Gogol’s satirical comedy becomes a spellbinding movement piece about truth, lies, and power.
|Category||Score (out of 10)|
|Direction/Choreography (Crystal Pite)||10|
|Writer (Jonathon Young)||10|
|Music / Sound Design (Owen Belton, Alessandro Juliani, Meg Roe)||10|
|Performance (Renée Sigouin, Doug Letheren, Rakeem Hardy, Rena Narumi, Ella Rothschild, Brandon Alley, Jennifer Florentino, Gregory Lau)||10|
|Scenic Design (Jay Gower Taylor)||10|
|Costume Design (Nancy Bryant)||10|
|Lighting Design (Tom Visser)||10|
When it was published in 1936, Russian writer Nikolai Gogol’s satirical play Revizor (The Government Inspector) drew outcry for its supposedly sinister comedy, requiring then-Emperor Tsar Nicholas I to intercede and declare it merely a ‘cheerful mockery’ and have it staged. Now, in a world full of obviously corrupt officials and political mayhem in every corner of the planet, the play feels more relevant than ever before, reminding us of their continued presence across time and space, and the ending, a grand hope for much-deserved justice and comeuppance.
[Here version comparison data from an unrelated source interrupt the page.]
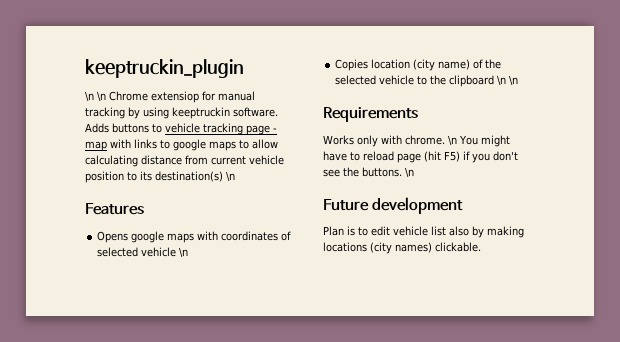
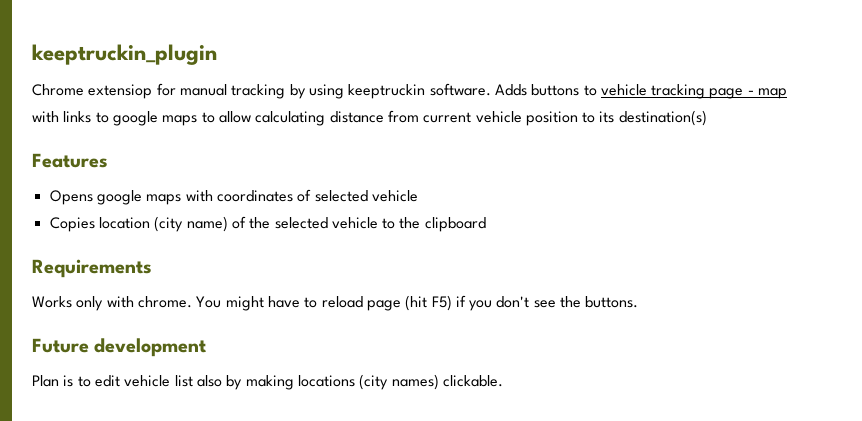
- \n \n Chrome extensiop for manual tracking by using keeptruckin software.
+ Chrome extensiop for manual tracking by using keeptruckin software.
- Adds buttons to vehicle tracking page - map with links to google maps to allow calculating distance from current vehicle position to its destination(s) \n
+ Adds buttons to vehicle tracking page - map with links to google maps to allow calculating distance from current vehicle position to its destination(s)
- Opens google maps with coordinates of selected vehicle \n
+ Opens google maps with coordinates of selected vehicle
- Copies location (city name) of the selected vehicle to the clipboard \n \n
+ Copies location (city name) of the selected vehicle to the clipboard
- \n You might have to reload page (hit F5) if you don't see the buttons. \n
+ You might have to reload page (hit F5) if you don't see the buttons.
In Crystal Pite and Jonathon Young’s interpretation of the play for Canadian dance company Kidd Pivot, Revizor has now been renamed to Revisor, punning on its core plot of mistaking a low-ranking civil servant for said government inspector, while bringing to mind themes of revision and the manipulation of murky truths. And unlike a straight staging of the play itself, under Pite’s direction and Young’s revised script, Revisor becomes an epic comedy of errors that exaggerates every scene with hyperbolic choreography, emphasising their almost plasticine bodies as they caricature each character to comedic extremes. Yet, amidst the light-hearted tomfoolery, there lies a streak of untamed, wild darkness that lurks beneath, constantly threatening to burst forth and send a chill down our very soul.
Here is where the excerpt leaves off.